By Anonymous User
Review Details
Reviewer has chosen to be Anonymous
Overall Impression: Good
Content:
Technical Quality of the paper: Excellent
Originality of the paper: Yes
Adequacy of the bibliography: Yes
Presentation:
Adequacy of the abstract: Yes
Introduction: background and motivation: Good
Organization of the paper: Satisfactory
Level of English: Satisfactory
Overall presentation: Good
Detailed Comments:
Overall I enjoyed reading this paper - some very interesting ideas and mostly written and structured in a way that was easy to follow. However I think some terms need to be introduced a bit sooner to understand some of the finer points, and for a journal paper the conclusion feels a bit sudden following the results section.
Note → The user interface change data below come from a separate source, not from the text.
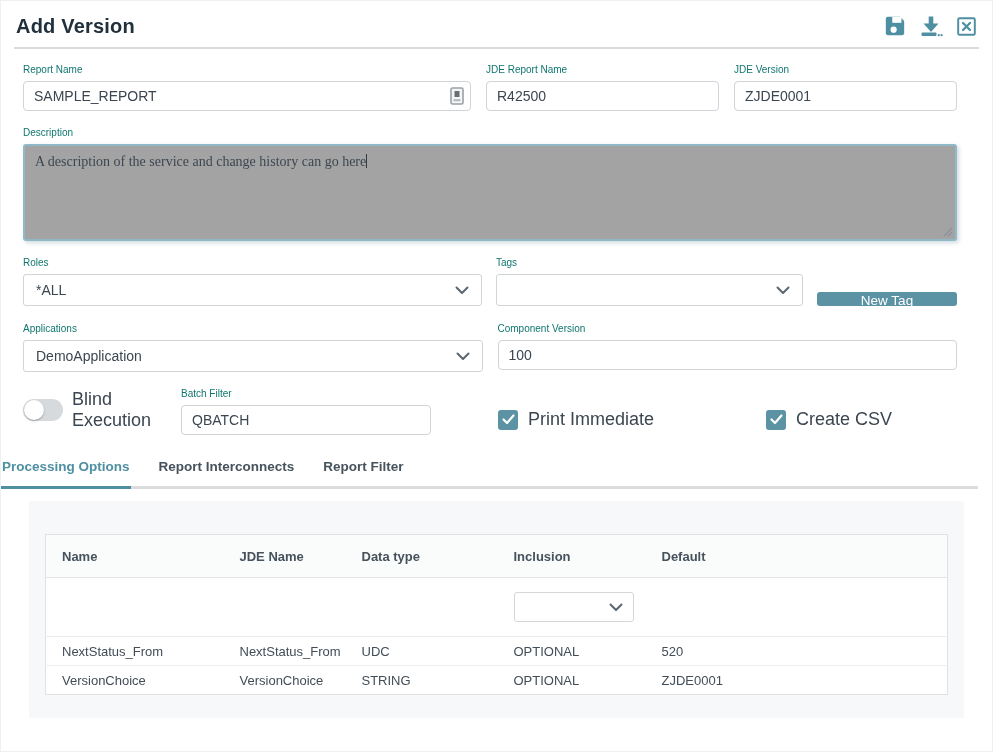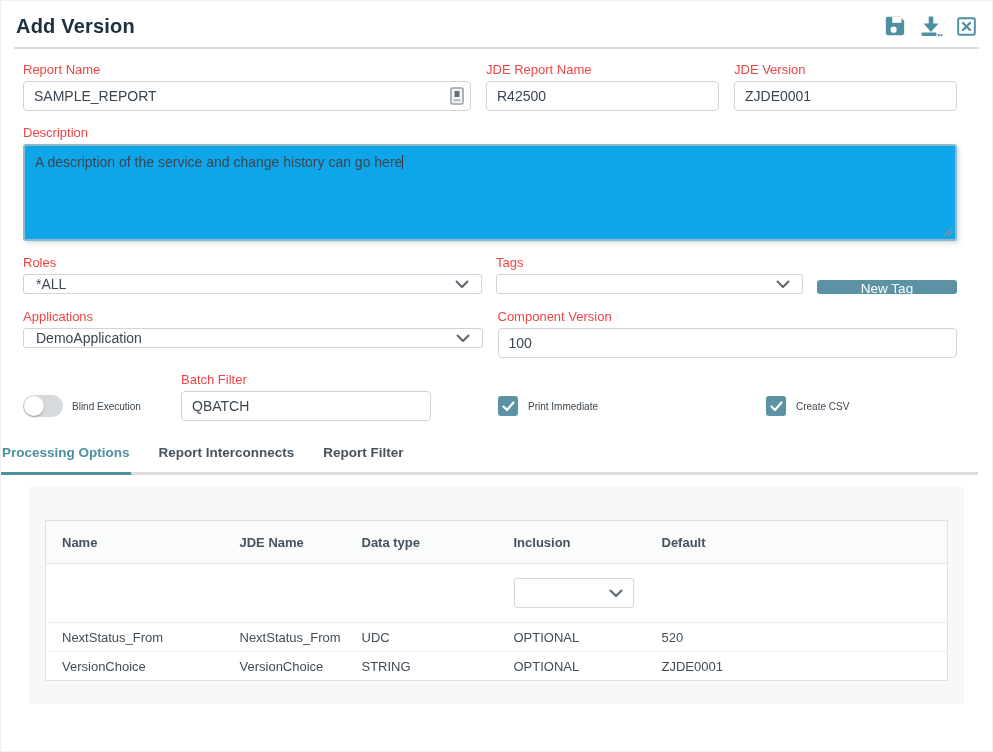"Report Name" .field-label { color: #ef4444 -> #0f766e; font-size: 13px -> 10px }
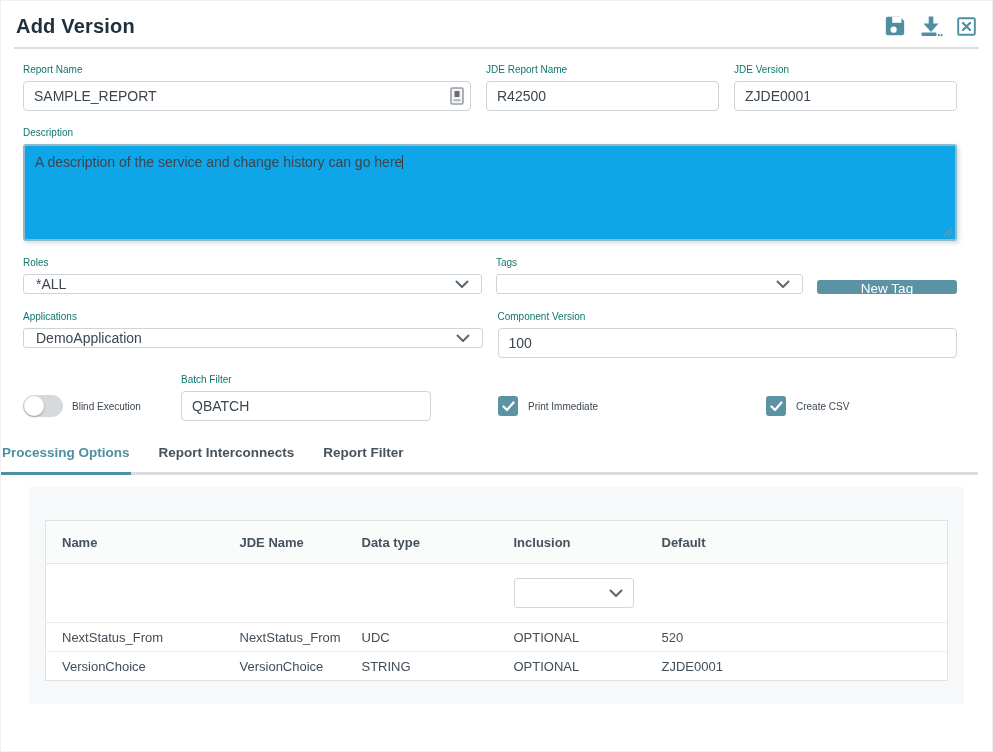"A description of the service" .textarea { background: #0ea5e9 -> #a3a3a3; font-family: none -> Liberation Serif, serif }
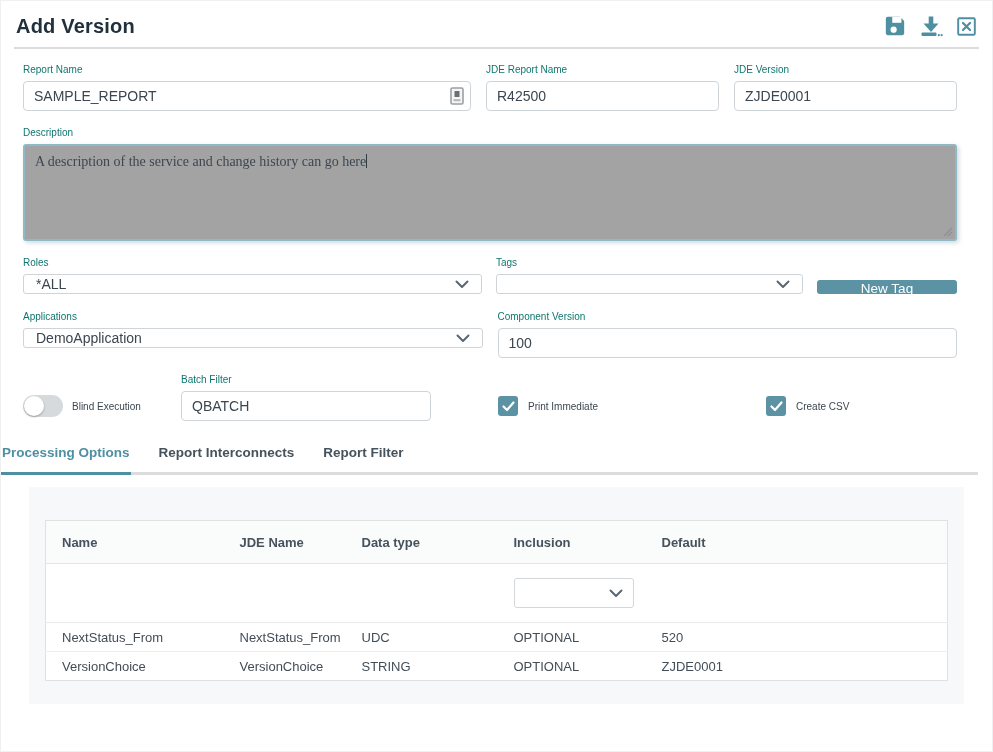"*ALL" .select { height: 20px -> 32px }
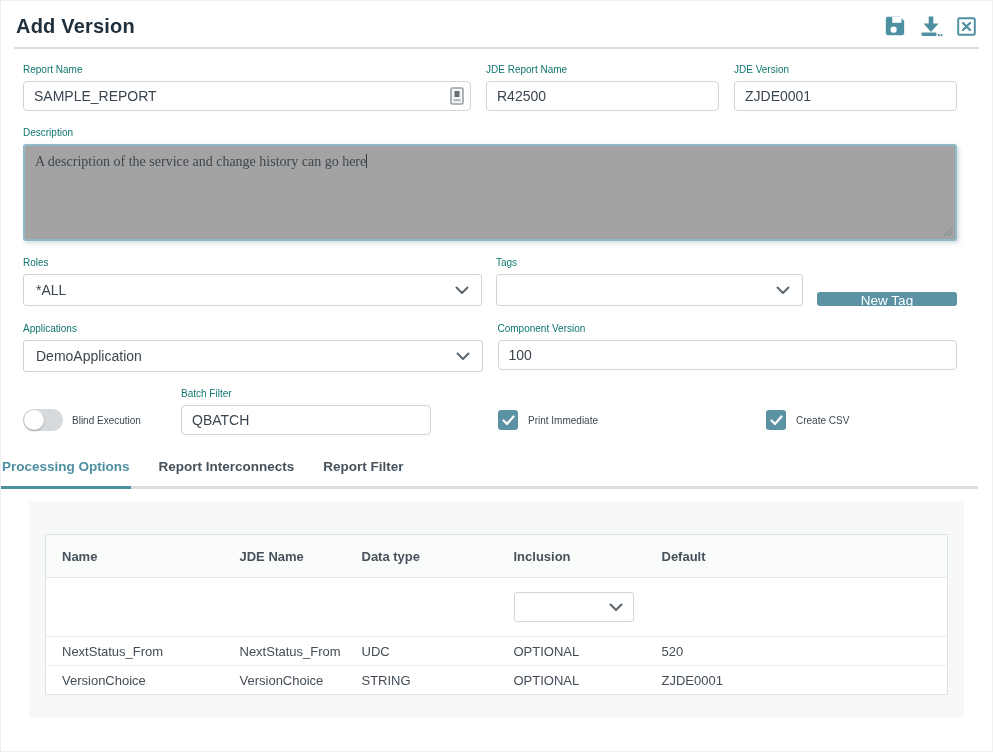"Blind Execution" .inline-label { font-size: 10px -> 18px }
I think the results and ideas leading up to them present an opportunity for interesting analysis and discussion; mainly the opportunities for future work, but also how one might interpret the factors (I elaborate later). With or without a discussion section, this is still a good paper worth publication in my opinion.
Significance: The work is significant as a means of overcoming the variable binding problem in an efficient way. The relevance to neurosymbolic is clear: the vectors correspond to symbols that may be manipulated and bound in vector-space, and a means of improving the efficiency of a neural network using this representation is proposed.
Background: The method certainly fits in nicely to the background methods listed. The relevance of cited work is clear and comparisons are made later in the paper. That said, I'm not familiar enough with VSAs to comment on whether more could have been included.
Novelty: The new methods are a natural progression from and improvement over those cited in related work.
Technical quality:
Experiment descriptions very detailed to the extent that I believe anybody interested should be able to replicate them. Tests are performed using common architectures and datasets.
I did however wonder if a more suitable dataset might be available. RAVEN has attribute labels (shape, position, etc.) but no class labels for the combinations of attributes; ImageNet and CIFAR have class labels but no attribute labels. The results with these datasets are interesting but what about a dataset where attributes and classes are both defined? Are there no such datasets?
Presentation:
- Figures in themselves are fine though may need to be better placed near relevant text in places.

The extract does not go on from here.